Age of Aquaris E4.5 passes by in a couple of hours as Ubuntu phone sells out

11 Feb 2015

The first ever Ubuntu smartphone, the Aquaris E4.5, went on sale in Europe and sold out in a few hours.

Canonica and BQ announced the flash sale yesterday, with the smartphones available, theoretically, until this evening.

However it took a couple of hours for the limited number of devices to sell out, with more flash sales coming on stream quite soon.

Priced at €170, the smartphones gained significant interest in the past week when details of the planned sales emerged.

The device, built with the open-sourced Ubunto software in mind, features a 4.5in display with dragontrail glass for scratch and impact resistance.

There’s also, as is the norm now, a front- and back-facing camera (5mpx  and 8mpx respectively). A nice touch, too, is the availability of two micro-sim card slots, so you can use the phone across two networks.

An achievement already

John Bacon, a former employee at Cononical, recently wrote of the major achievement it was in just getting a Ubunto-based smartphone to market, especially given the limited time and resources available to developers and engineers.
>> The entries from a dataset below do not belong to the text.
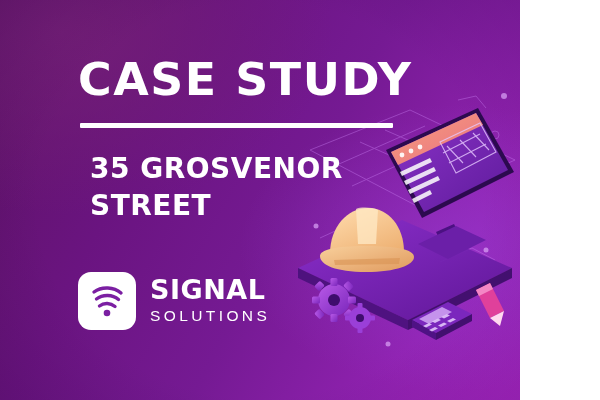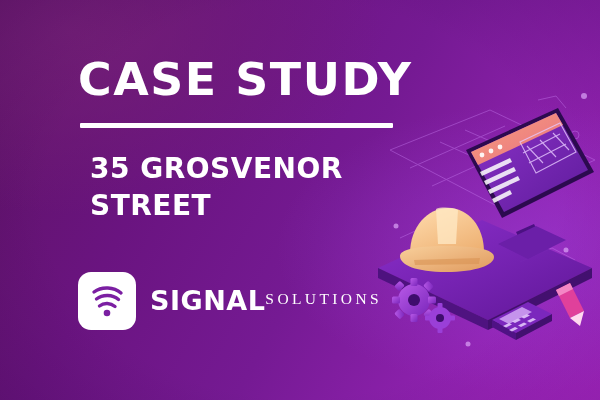--- a/index.html
+++ b/index.html
@@ -9,7 +9,7 @@
   }
   #canvas {
     position: relative;
-    width: 600px;
+    width: 520px;
     height: 400px;
     overflow: hidden;
     font-family: "Liberation Sans", sans-serif;

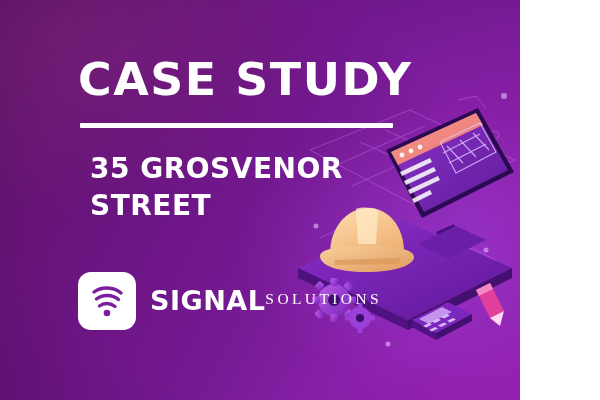--- a/index.html
+++ b/index.html
@@ -84,7 +84,7 @@
   }
   .logo-text {
     display: flex;
-    flex-direction: row;
+    flex-direction: column;
     justify-content: center;
   }
   .logo-top {

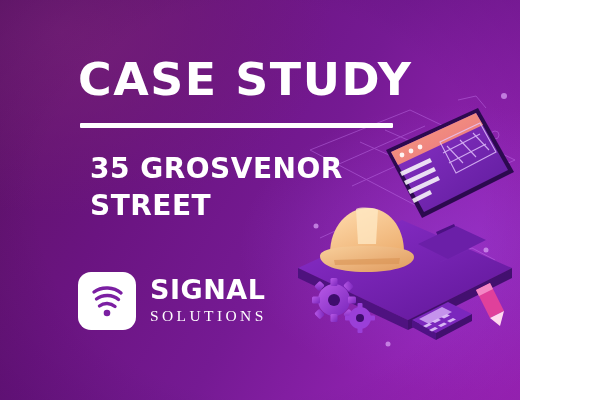--- a/index.html
+++ b/index.html
@@ -96,7 +96,7 @@
     line-height: 1.05;
   }
   .logo-bottom {
-    font-family: Liberation Serif, serif;
+    font-family: Liberation Sans, sans-serif;
     font-weight: normal;
     font-size: 15.5px;
     letter-spacing: 3.4px;

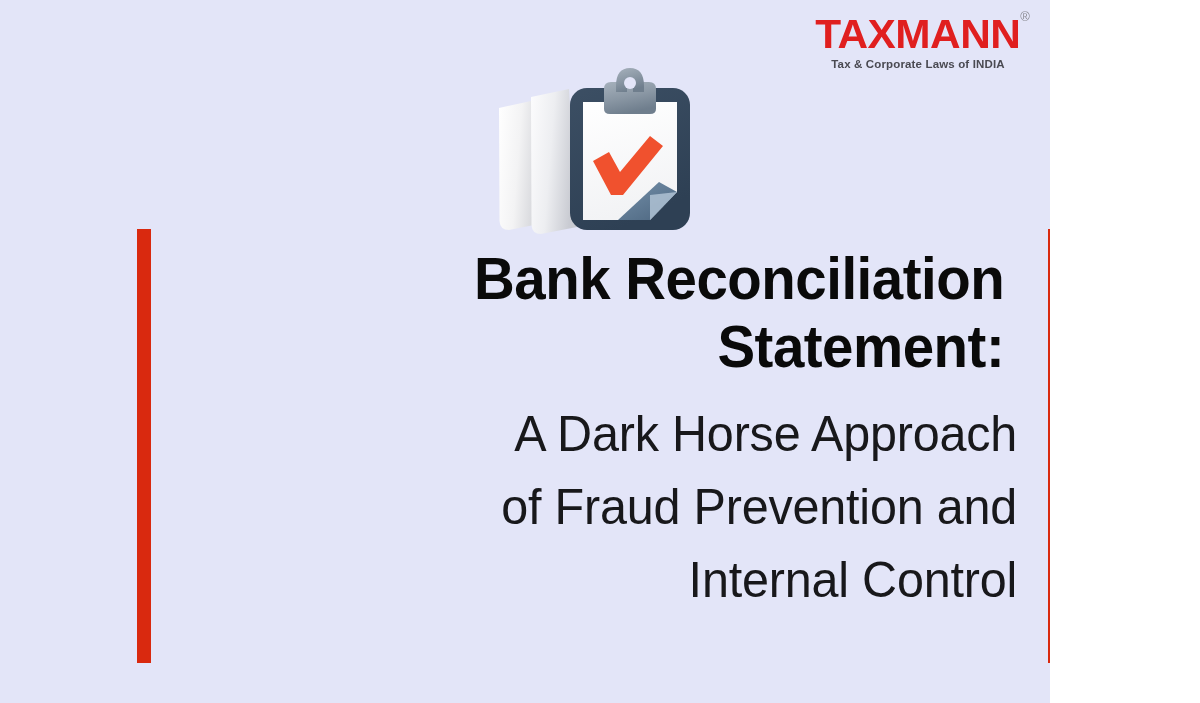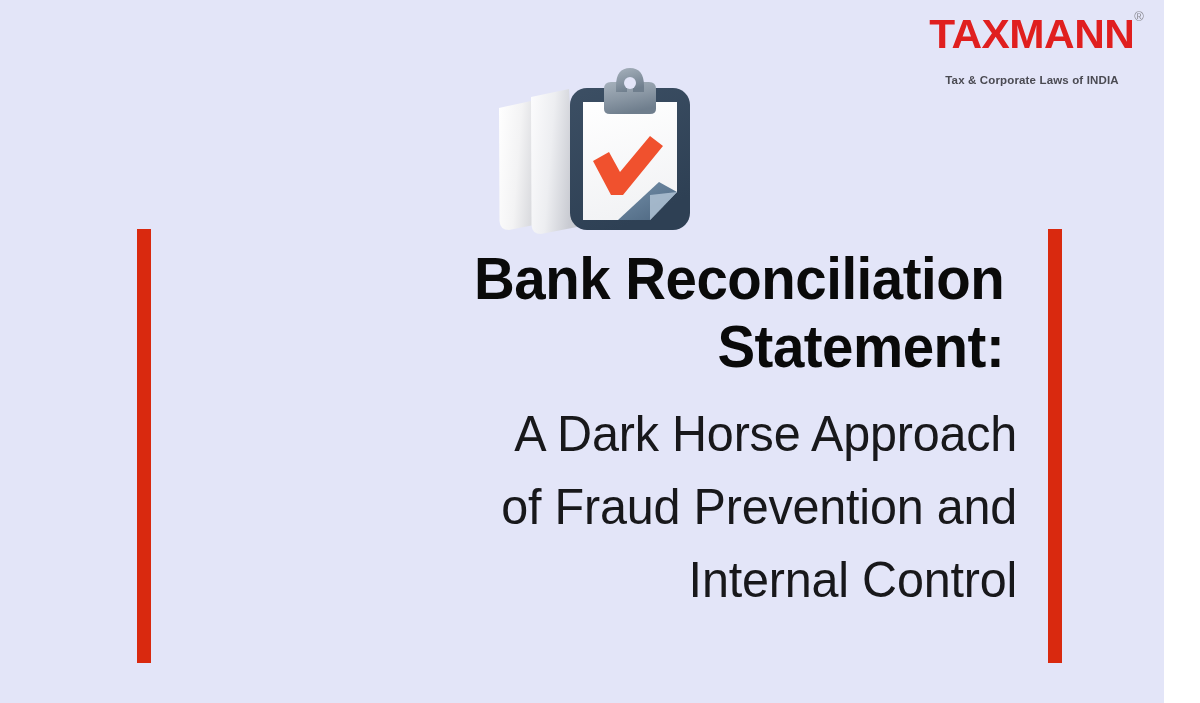--- a/index.html
+++ b/index.html
@@ -15,7 +15,7 @@
 
   #banner {
     position: relative;
-    width: 1164px;
+    width: 1050px;
     height: 703px;
     background: #E3E5F8;
     overflow: hidden;

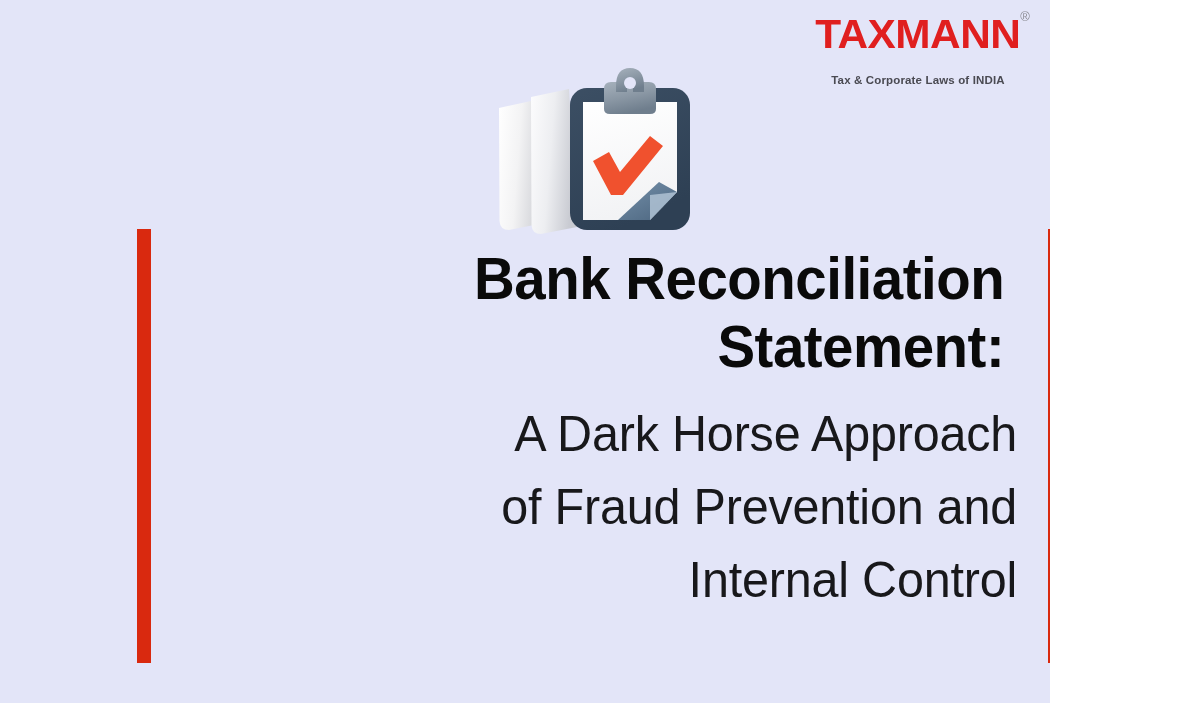--- a/index.html
+++ b/index.html
@@ -57,7 +57,7 @@
   }
   #logo-tagline {
     display: block;
-    margin-top: 20px;
+    margin-top: 4px;
     font-family: "Liberation Sans", sans-serif;
     font-weight: 700;
     font-size: 11.5px;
“There is no doubt that the engineering team has pulled off an incredible feat to deliver what we can already see in the current images,” he said in a post at Opensource.

“They built a convergent mobile environment, app developer platform, display server, a range of apps, all the sundry pieces (settings, networking, bluetooth, etc), and performed the hardware enablement. Even the most vitriol-filled observer should tip their hat at the Ubuntu engineering team for their accomplishments with a relatively short set of resources and tight timelines.”

Bacon feels the success of the phones will hinge on scopes, given that both simplicity and security – two corner stones of successful tech creations – are relatively well regarded in Ubuntu software.

Canonical will be at the Mobile World Congress showing off both its devices – there is also an Ubuntu version of the Meizu MX4.